Торчать же в вертикальном положении без крайней нужды им с Ракной противопоказано. Здесь, на Словене — центральной планете Славянской лиги — гравитация солидная, отчего местные сплошь коренастые коротышки. Миники, как таких называют во всех лигах. При задвухметровом росте Наруги самые высокие словенцы ей в соски дышали. Ракна на полголовы ниже, но тоже выглядит гоблином в царстве воинственных карликов. Две высокорослые дочери планет с низкой гравитацией — чистокровные максики — представляли собой довольно комичное зрелище среди своих охранников. Но те не находили это смешным. А если и посмеивались, так лишь над тем, как две рослые коровы еле таскают ноги по их благословенной планете.
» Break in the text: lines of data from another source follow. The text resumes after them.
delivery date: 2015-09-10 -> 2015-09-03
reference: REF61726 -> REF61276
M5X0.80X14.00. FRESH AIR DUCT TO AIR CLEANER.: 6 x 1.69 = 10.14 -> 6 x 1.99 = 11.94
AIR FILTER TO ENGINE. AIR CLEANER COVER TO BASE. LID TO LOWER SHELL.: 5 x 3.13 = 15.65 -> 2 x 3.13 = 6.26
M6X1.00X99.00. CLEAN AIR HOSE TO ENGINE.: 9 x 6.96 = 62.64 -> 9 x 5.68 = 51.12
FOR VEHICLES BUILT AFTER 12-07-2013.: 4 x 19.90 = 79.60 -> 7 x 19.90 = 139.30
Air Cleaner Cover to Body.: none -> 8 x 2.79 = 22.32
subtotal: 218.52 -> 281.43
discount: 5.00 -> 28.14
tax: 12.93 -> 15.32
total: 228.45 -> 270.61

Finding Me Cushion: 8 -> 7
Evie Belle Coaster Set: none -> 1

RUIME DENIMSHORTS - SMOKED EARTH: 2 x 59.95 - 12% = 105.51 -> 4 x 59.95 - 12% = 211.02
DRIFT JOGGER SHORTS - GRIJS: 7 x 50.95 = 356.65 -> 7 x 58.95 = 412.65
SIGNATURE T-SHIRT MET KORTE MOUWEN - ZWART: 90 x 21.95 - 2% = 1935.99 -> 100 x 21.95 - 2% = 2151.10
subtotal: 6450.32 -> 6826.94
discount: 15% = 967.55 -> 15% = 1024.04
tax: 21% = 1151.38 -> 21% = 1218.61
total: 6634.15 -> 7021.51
Им смешно, ей смешно — Наруга скрипнула зубами. Душа нелегко, но быстро смирилась с тем, что её скоро разнесут на атомы. Нет, она была не прочь пожить ещё. Ей было всего тридцать — в сущности, и повзрослеть-то не успела. Надеялась, что впереди у них с Наругой ещё, как минимум, полвека… Душа смирилась со смертью, но продолжала упорно надеяться на лучшее — неистребимая дура!
— Хлебни, — посоветовала Ракна.
Она пристально пялилась на подругу. И демонстративно покачивала в руке контейнер с безвкусной асептической водой. Наруга кивнула. Села, протянула руку к стене, затребовав положенный на день рацион. Раздаточное окно отворилось и выдвинуло щуп с контейнером. Наруга брезгливо отпила треть, а остальное аккуратно запечатала и отставила — водой тут не разбрасываются. Следующую пайку автомат выдаст нескоро, а здоровье не лишнее даже накануне собственной казни.